§ EXERCISE GOAL:
What is needed is a verbatim copy of each record below.
# # # # # # #
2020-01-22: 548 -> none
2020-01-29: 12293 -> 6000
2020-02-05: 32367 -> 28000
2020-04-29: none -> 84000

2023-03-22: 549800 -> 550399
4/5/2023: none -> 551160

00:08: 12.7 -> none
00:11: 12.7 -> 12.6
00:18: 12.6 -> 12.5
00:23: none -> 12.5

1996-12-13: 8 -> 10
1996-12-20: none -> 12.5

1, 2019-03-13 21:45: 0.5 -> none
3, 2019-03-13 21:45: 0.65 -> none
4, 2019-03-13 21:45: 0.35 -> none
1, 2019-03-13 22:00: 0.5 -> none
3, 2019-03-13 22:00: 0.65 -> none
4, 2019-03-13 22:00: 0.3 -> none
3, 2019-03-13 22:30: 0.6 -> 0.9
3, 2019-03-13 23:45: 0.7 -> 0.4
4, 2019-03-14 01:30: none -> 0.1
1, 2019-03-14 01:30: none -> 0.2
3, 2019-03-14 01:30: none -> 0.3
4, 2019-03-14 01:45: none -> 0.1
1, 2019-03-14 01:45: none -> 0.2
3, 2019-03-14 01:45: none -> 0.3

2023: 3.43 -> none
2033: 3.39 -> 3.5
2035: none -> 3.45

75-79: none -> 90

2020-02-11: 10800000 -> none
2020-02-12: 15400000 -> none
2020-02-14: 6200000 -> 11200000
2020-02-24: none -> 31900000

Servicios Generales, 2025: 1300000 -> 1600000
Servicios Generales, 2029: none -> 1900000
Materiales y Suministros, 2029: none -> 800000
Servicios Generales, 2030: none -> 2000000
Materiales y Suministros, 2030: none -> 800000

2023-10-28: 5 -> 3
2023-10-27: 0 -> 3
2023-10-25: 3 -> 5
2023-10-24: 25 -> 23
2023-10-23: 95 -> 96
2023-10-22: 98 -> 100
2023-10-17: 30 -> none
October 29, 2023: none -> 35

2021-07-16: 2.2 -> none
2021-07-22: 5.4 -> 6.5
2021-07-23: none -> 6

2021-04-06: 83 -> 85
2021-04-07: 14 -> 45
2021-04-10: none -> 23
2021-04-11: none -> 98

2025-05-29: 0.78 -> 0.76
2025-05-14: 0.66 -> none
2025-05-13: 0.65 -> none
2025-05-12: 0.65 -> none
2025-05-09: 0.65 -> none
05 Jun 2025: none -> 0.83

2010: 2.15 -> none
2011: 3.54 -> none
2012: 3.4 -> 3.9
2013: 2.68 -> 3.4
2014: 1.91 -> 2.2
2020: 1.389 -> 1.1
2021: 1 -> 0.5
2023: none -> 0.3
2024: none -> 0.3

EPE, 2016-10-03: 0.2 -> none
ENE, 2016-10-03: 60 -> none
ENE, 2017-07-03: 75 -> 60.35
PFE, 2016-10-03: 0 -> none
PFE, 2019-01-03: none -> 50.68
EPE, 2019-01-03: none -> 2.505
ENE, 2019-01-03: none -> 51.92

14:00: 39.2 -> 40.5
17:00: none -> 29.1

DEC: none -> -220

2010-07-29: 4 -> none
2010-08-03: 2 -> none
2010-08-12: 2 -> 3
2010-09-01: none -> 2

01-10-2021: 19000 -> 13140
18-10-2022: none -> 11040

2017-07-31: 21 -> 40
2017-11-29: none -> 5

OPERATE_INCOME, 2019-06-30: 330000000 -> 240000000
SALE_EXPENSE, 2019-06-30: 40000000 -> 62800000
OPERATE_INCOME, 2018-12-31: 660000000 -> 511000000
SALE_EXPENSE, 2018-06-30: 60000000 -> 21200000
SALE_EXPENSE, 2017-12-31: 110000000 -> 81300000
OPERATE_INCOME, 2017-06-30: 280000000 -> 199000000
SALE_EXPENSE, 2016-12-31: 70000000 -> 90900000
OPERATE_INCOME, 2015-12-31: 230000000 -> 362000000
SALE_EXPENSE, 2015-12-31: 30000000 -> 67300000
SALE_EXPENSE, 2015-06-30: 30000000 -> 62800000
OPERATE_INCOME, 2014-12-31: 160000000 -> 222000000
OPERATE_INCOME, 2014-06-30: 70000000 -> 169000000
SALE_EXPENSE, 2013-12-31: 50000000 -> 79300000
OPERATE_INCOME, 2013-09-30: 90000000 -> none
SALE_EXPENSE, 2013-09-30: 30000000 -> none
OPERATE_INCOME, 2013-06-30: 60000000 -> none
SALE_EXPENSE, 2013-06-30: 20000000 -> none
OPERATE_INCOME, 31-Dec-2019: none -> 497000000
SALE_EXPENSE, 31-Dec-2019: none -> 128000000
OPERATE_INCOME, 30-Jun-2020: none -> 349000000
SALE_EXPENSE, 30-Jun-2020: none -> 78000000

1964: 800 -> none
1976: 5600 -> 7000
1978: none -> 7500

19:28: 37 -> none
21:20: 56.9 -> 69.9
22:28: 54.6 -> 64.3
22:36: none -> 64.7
# # # # # # #
§ WRITTEN RESPONSE:
2020-01-22: 548 -> none
2020-01-29: 12293 -> 6000
2020-02-05: 32367 -> 28000
2020-04-29: none -> 84000

2023-03-22: 549800 -> 550399
4/5/2023: none -> 551160

00:08: 12.7 -> none
00:11: 12.7 -> 12.6
00:18: 12.6 -> 12.5
00:23: none -> 12.5

1996-12-13: 8 -> 10
1996-12-20: none -> 12.5

1, 2019-03-13 21:45: 0.5 -> none
3, 2019-03-13 21:45: 0.65 -> none
4, 2019-03-13 21:45: 0.35 -> none
1, 2019-03-13 22:00: 0.5 -> none
3, 2019-03-13 22:00: 0.65 -> none
4, 2019-03-13 22:00: 0.3 -> none
3, 2019-03-13 22:30: 0.6 -> 0.9
3, 2019-03-13 23:45: 0.7 -> 0.4
4, 2019-03-14 01:30: none -> 0.1
1, 2019-03-14 01:30: none -> 0.2
3, 2019-03-14 01:30: none -> 0.3
4, 2019-03-14 01:45: none -> 0.1
1, 2019-03-14 01:45: none -> 0.2
3, 2019-03-14 01:45: none -> 0.3

2023: 3.43 -> none
2033: 3.39 -> 3.5
2035: none -> 3.45

75-79: none -> 90

2020-02-11: 10800000 -> none
2020-02-12: 15400000 -> none
2020-02-14: 6200000 -> 11200000
2020-02-24: none -> 31900000

Servicios Generales, 2025: 1300000 -> 1600000
Servicios Generales, 2029: none -> 1900000
Materiales y Suministros, 2029: none -> 800000
Servicios Generales, 2030: none -> 2000000
Materiales y Suministros, 2030: none -> 800000

2023-10-28: 5 -> 3
2023-10-27: 0 -> 3
2023-10-25: 3 -> 5
2023-10-24: 25 -> 23
2023-10-23: 95 -> 96
2023-10-22: 98 -> 100
2023-10-17: 30 -> none
October 29, 2023: none -> 35

2021-07-16: 2.2 -> none
2021-07-22: 5.4 -> 6.5
2021-07-23: none -> 6

2021-04-06: 83 -> 85
2021-04-07: 14 -> 45
2021-04-10: none -> 23
2021-04-11: none -> 98

2025-05-29: 0.78 -> 0.76
2025-05-14: 0.66 -> none
2025-05-13: 0.65 -> none
2025-05-12: 0.65 -> none
2025-05-09: 0.65 -> none
05 Jun 2025: none -> 0.83

2010: 2.15 -> none
2011: 3.54 -> none
2012: 3.4 -> 3.9
2013: 2.68 -> 3.4
2014: 1.91 -> 2.2
2020: 1.389 -> 1.1
2021: 1 -> 0.5
2023: none -> 0.3
2024: none -> 0.3

EPE, 2016-10-03: 0.2 -> none
ENE, 2016-10-03: 60 -> none
ENE, 2017-07-03: 75 -> 60.35
PFE, 2016-10-03: 0 -> none
PFE, 2019-01-03: none -> 50.68
EPE, 2019-01-03: none -> 2.505
ENE, 2019-01-03: none -> 51.92

14:00: 39.2 -> 40.5
17:00: none -> 29.1

DEC: none -> -220

2010-07-29: 4 -> none
2010-08-03: 2 -> none
2010-08-12: 2 -> 3
2010-09-01: none -> 2

01-10-2021: 19000 -> 13140
18-10-2022: none -> 11040

2017-07-31: 21 -> 40
2017-11-29: none -> 5

OPERATE_INCOME, 2019-06-30: 330000000 -> 240000000
SALE_EXPENSE, 2019-06-30: 40000000 -> 62800000
OPERATE_INCOME, 2018-12-31: 660000000 -> 511000000
SALE_EXPENSE, 2018-06-30: 60000000 -> 21200000
SALE_EXPENSE, 2017-12-31: 110000000 -> 81300000
OPERATE_INCOME, 2017-06-30: 280000000 -> 199000000
SALE_EXPENSE, 2016-12-31: 70000000 -> 90900000
OPERATE_INCOME, 2015-12-31: 230000000 -> 362000000
SALE_EXPENSE, 2015-12-31: 30000000 -> 67300000
SALE_EXPENSE, 2015-06-30: 30000000 -> 62800000
OPERATE_INCOME, 2014-12-31: 160000000 -> 222000000
OPERATE_INCOME, 2014-06-30: 70000000 -> 169000000
SALE_EXPENSE, 2013-12-31: 50000000 -> 79300000
OPERATE_INCOME, 2013-09-30: 90000000 -> none
SALE_EXPENSE, 2013-09-30: 30000000 -> none
OPERATE_INCOME, 2013-06-30: 60000000 -> none
SALE_EXPENSE, 2013-06-30: 20000000 -> none
OPERATE_INCOME, 31-Dec-2019: none -> 497000000
SALE_EXPENSE, 31-Dec-2019: none -> 128000000
OPERATE_INCOME, 30-Jun-2020: none -> 349000000
SALE_EXPENSE, 30-Jun-2020: none -> 78000000

1964: 800 -> none
1976: 5600 -> 7000
1978: none -> 7500

19:28: 37 -> none
21:20: 56.9 -> 69.9
22:28: 54.6 -> 64.3
22:36: none -> 64.7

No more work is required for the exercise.